+++ DATASET RECORDS +++

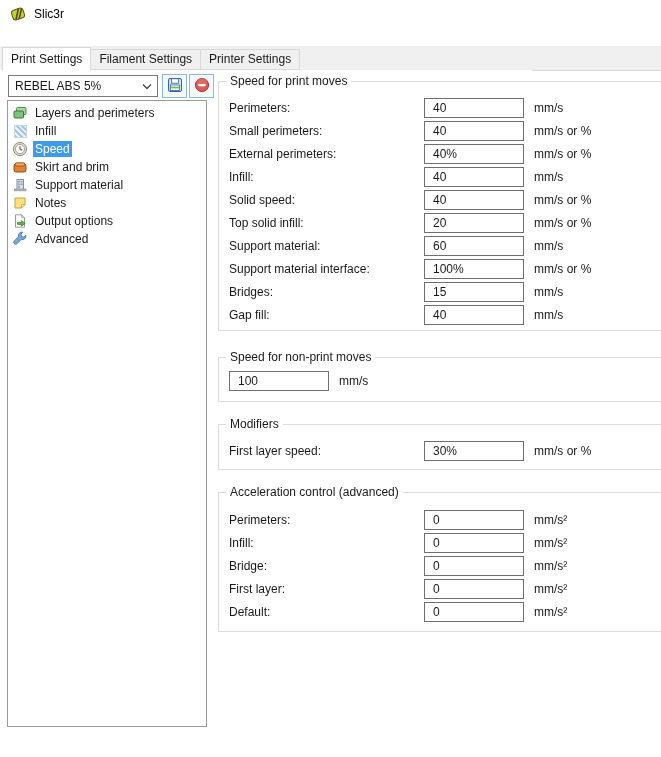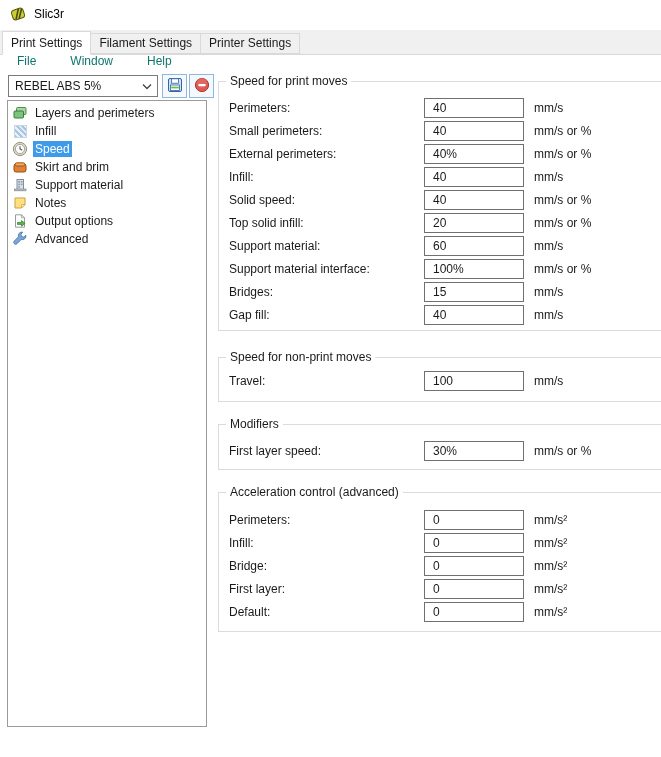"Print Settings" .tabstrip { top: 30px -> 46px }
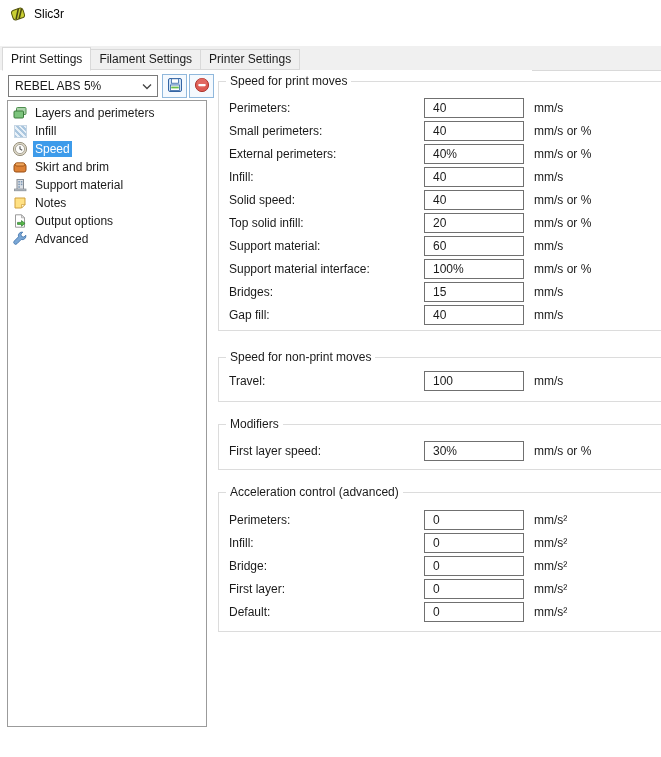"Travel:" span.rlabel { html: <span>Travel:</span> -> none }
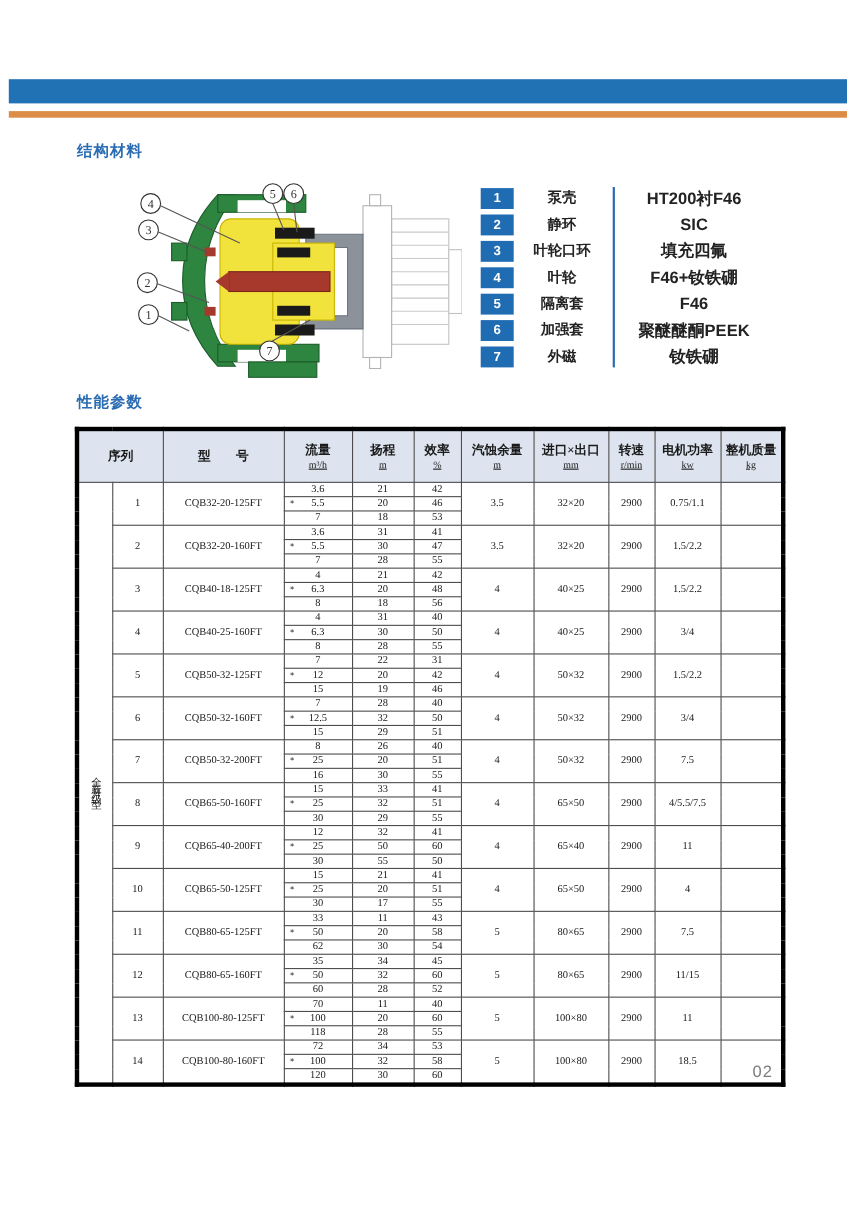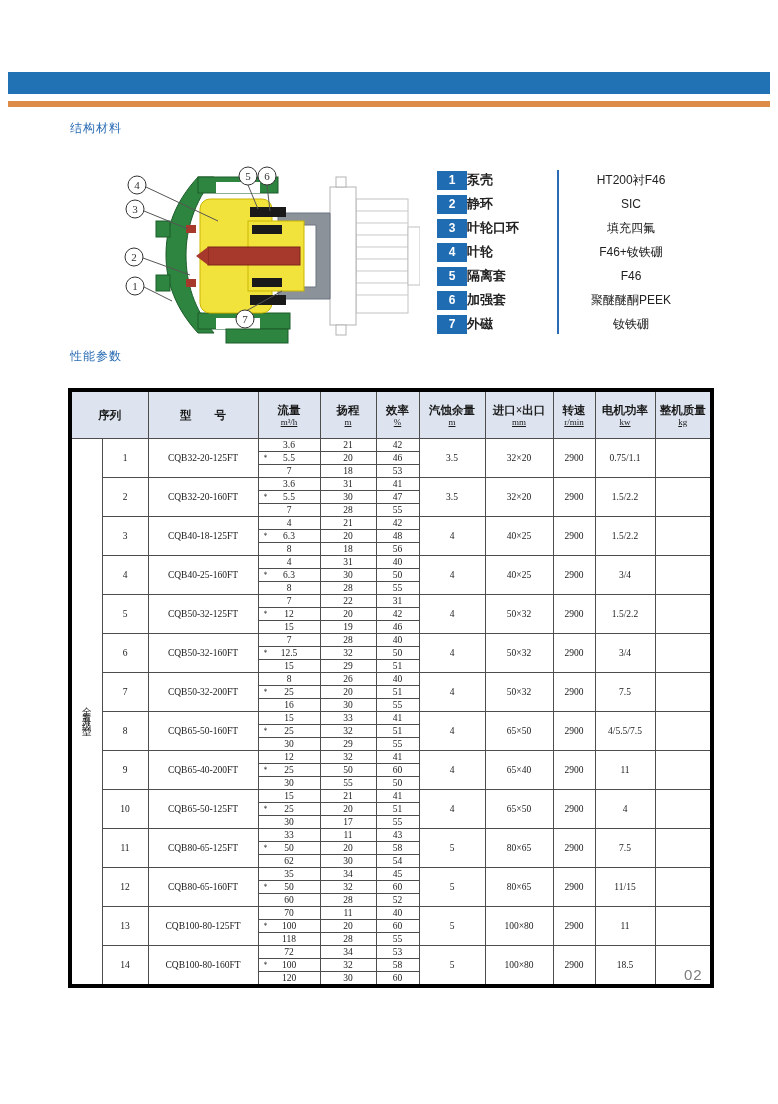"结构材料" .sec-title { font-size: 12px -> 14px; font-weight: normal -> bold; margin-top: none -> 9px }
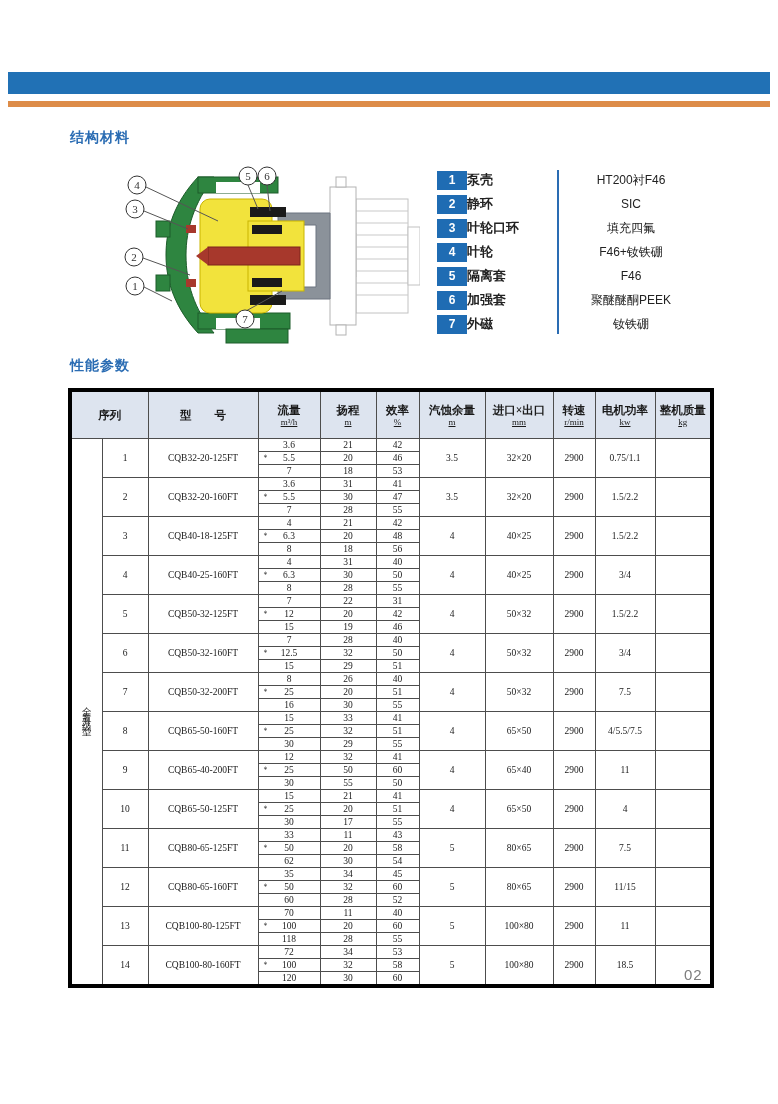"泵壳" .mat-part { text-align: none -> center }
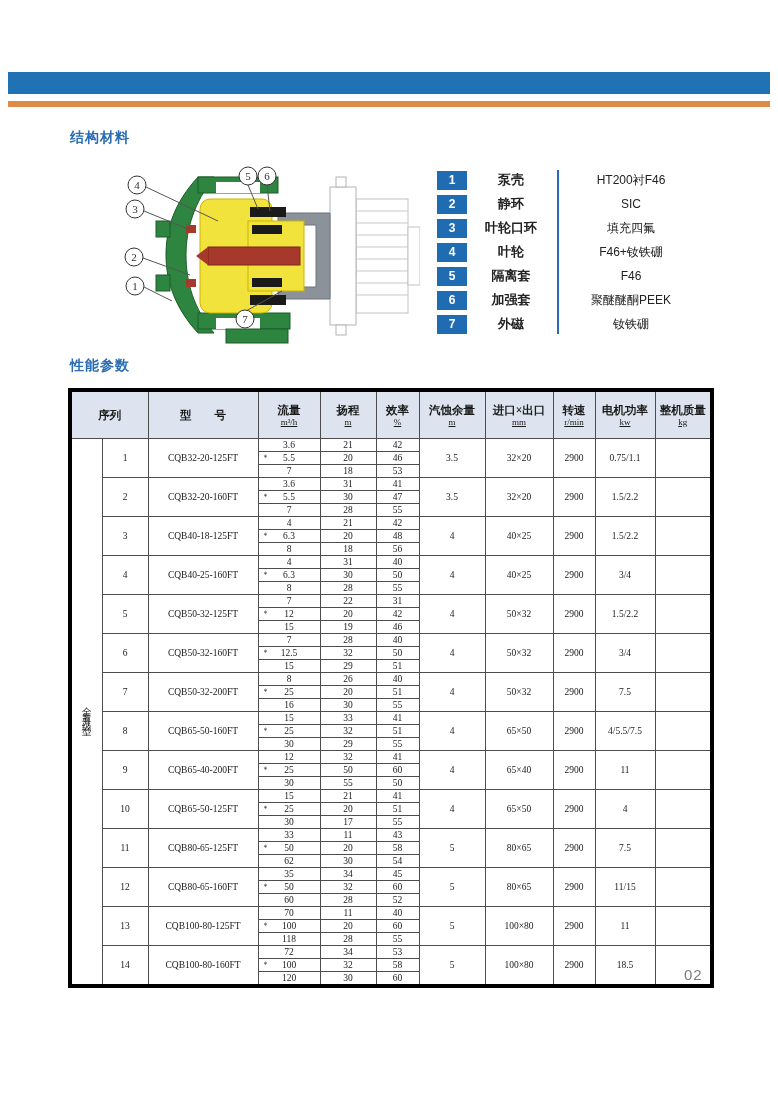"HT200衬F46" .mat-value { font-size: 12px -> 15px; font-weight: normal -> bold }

+++
+++ DATASET RECORDS +++

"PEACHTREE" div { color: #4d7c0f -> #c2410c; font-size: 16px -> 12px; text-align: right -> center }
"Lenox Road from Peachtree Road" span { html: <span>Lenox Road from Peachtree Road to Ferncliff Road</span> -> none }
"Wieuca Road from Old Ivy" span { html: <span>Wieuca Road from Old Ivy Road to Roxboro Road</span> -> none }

+++

> WHAT NEEDS TO BE DONE
Each line between the one holding "html: <span>Travel:</span> ->" and the one holding "12px -> 15px;", inclusive, should be copied exactly as it appears above, and pictures should be omitted.

> OUTPUT OF THE EXERCISE
"Travel:" span.rlabel { html: <span>Travel:</span> -> none }
"结构材料" .sec-title { font-size: 12px -> 14px; font-weight: normal -> bold; margin-top: none -> 9px }
"泵壳" .mat-part { text-align: none -> center }
"HT200衬F46" .mat-value { font-size: 12px -> 15px; font-weight: normal -> bold }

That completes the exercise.